Task for the records below: please copy exactly, and only, the lines from the one containing "Evaluate acquisition options" to the last line, both included, leaving out the pictures.

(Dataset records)

────

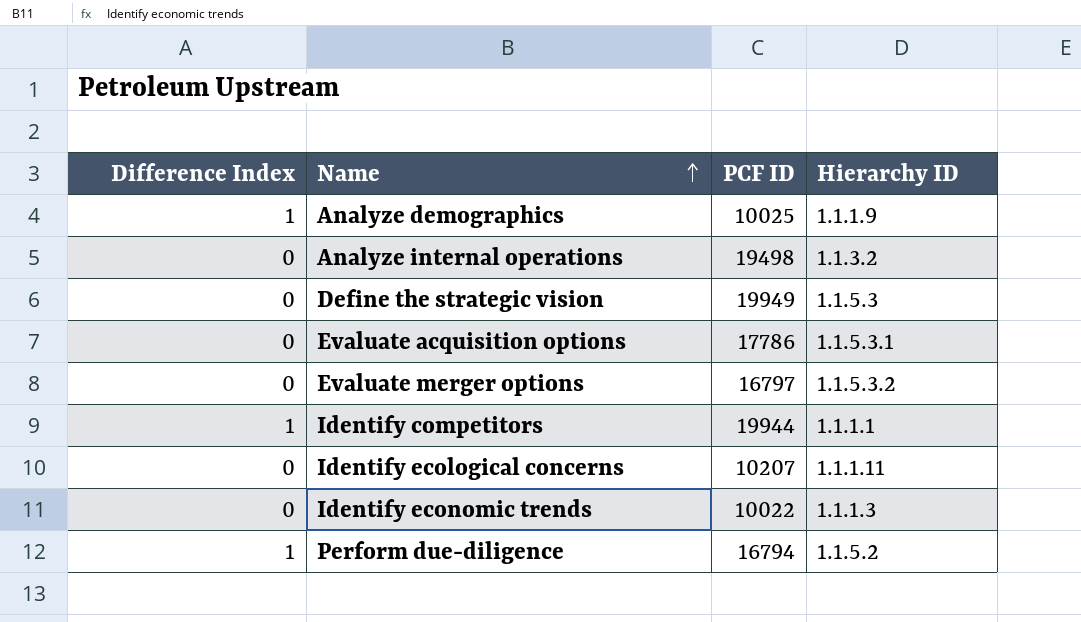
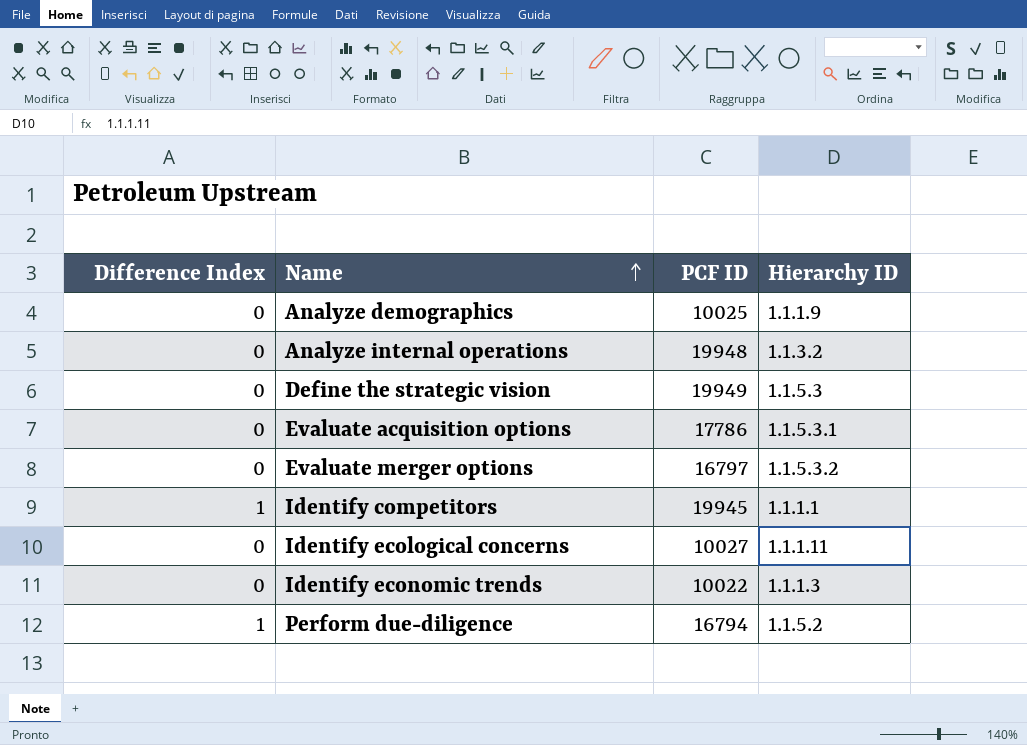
Analyze demographics | Difference Index: 1 -> 0
Analyze internal operations | PCF ID: 19498 -> 19948
Identify competitors | PCF ID: 19944 -> 19945
Identify ecological concerns | PCF ID: 10207 -> 10027

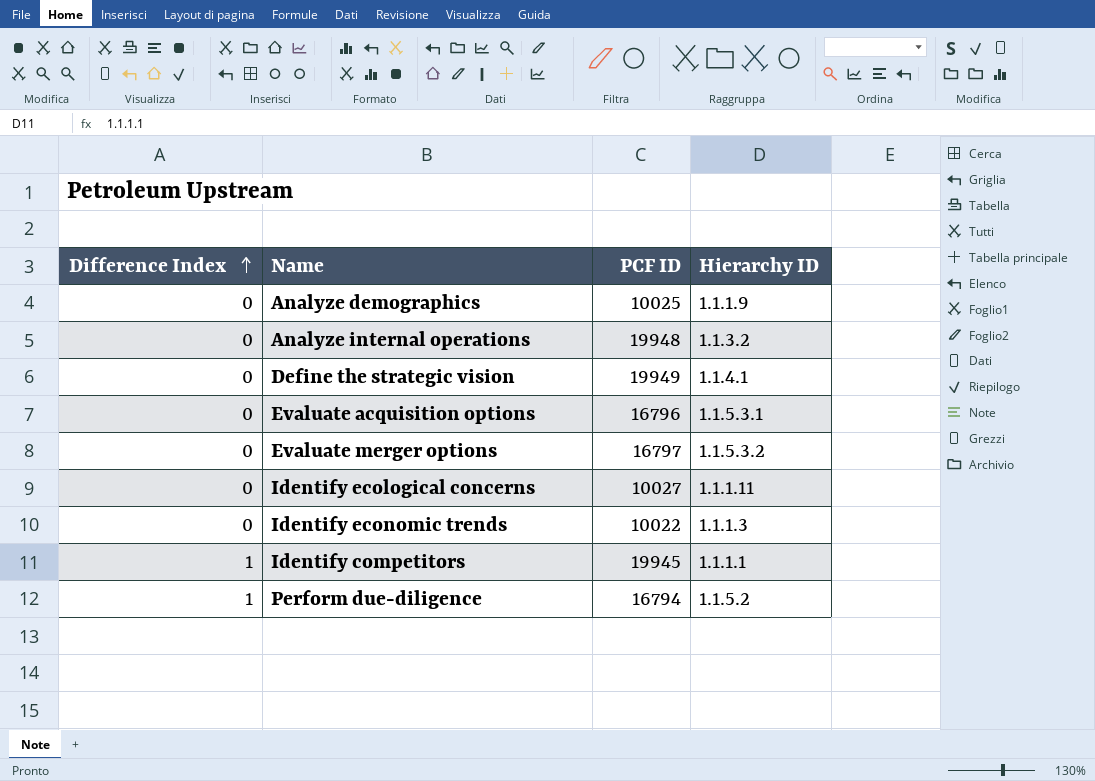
row order: Name ascending -> Difference Index ascending
Define the strategic vision | Hierarchy ID: 1.1.5.3 -> 1.1.4.1
Evaluate acquisition options | PCF ID: 17786 -> 16796

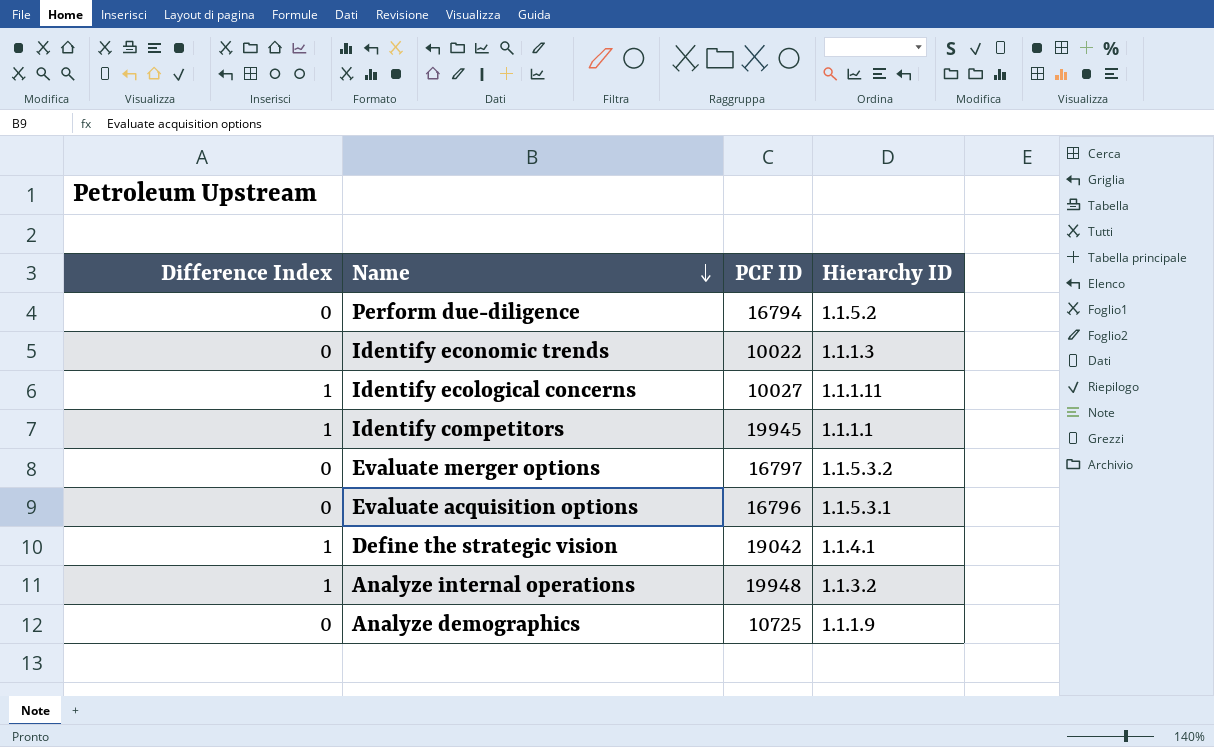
row order: Difference Index ascending -> Name descending
Perform due-diligence | Difference Index: 1 -> 0
Identify ecological concerns | Difference Index: 0 -> 1
Define the strategic vision | Difference Index: 0 -> 1
Define the strategic vision | PCF ID: 19949 -> 19042
Analyze internal operations | Difference Index: 0 -> 1
Analyze demographics | PCF ID: 10025 -> 10725

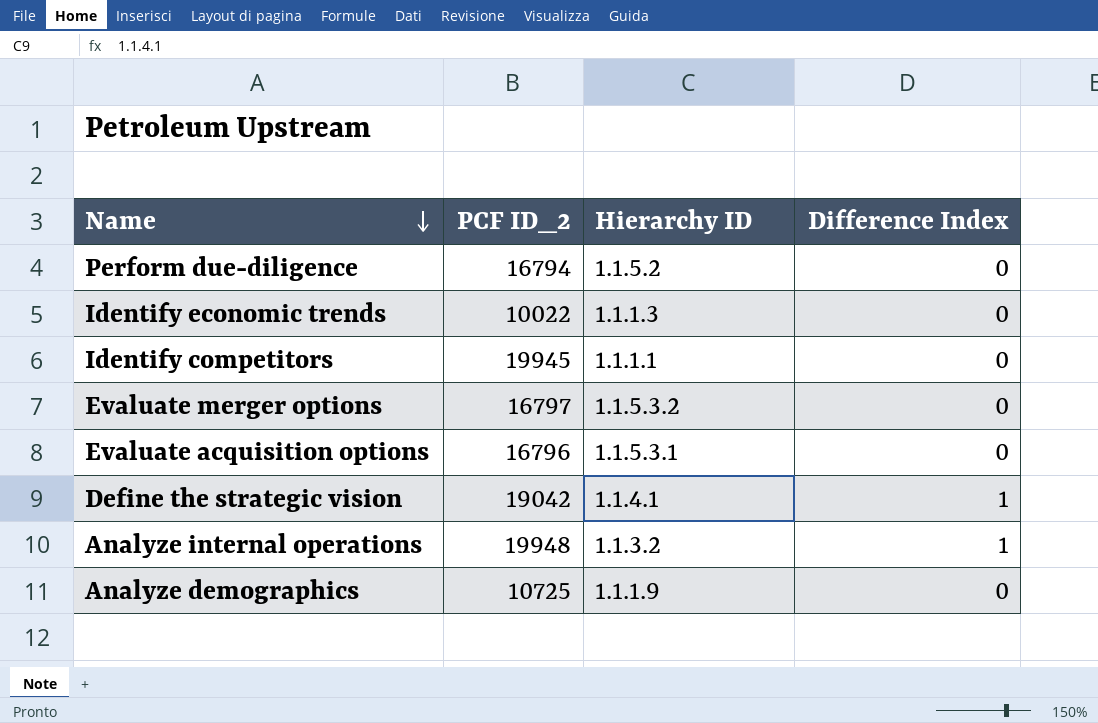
column name: PCF ID -> PCF ID_2
column Difference Index | position: 1 -> 4
row Identify ecological concerns: 1 | 10027 | 1.1.1.11 -> none
Identify competitors | Difference Index: 1 -> 0

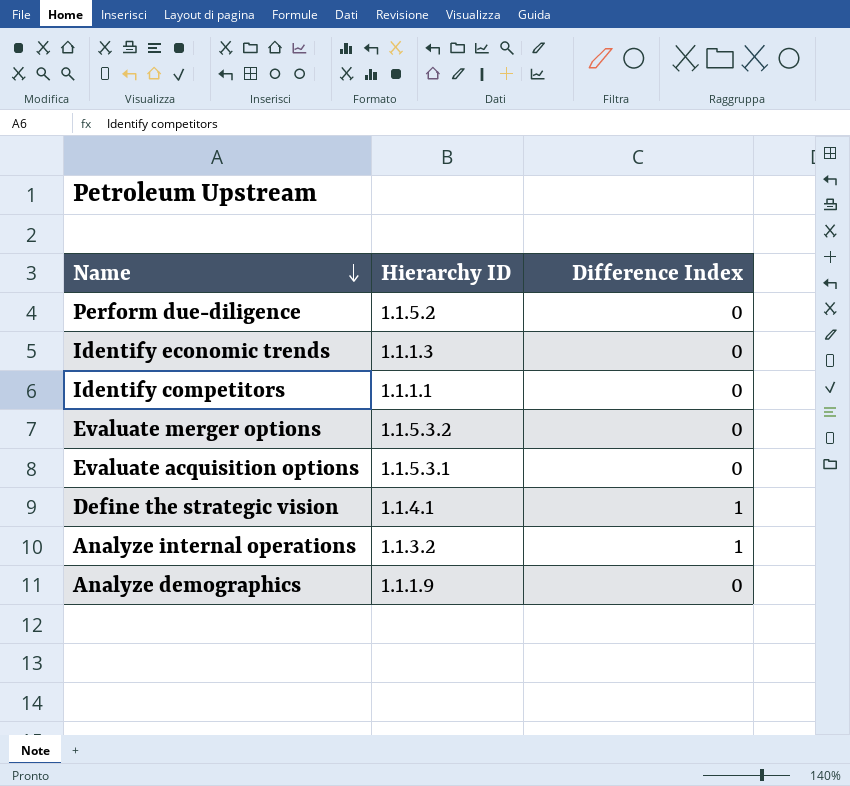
column PCF ID_2 | position: 2 -> none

────

- Task solution:
Evaluate acquisition options | PCF ID: 17786 -> 16796

row order: Difference Index ascending -> Name descending
Perform due-diligence | Difference Index: 1 -> 0
Identify ecological concerns | Difference Index: 0 -> 1
Define the strategic vision | Difference Index: 0 -> 1
Define the strategic vision | PCF ID: 19949 -> 19042
Analyze internal operations | Difference Index: 0 -> 1
Analyze demographics | PCF ID: 10025 -> 10725

column name: PCF ID -> PCF ID_2
column Difference Index | position: 1 -> 4
row Identify ecological concerns: 1 | 10027 | 1.1.1.11 -> none
Identify competitors | Difference Index: 1 -> 0

column PCF ID_2 | position: 2 -> none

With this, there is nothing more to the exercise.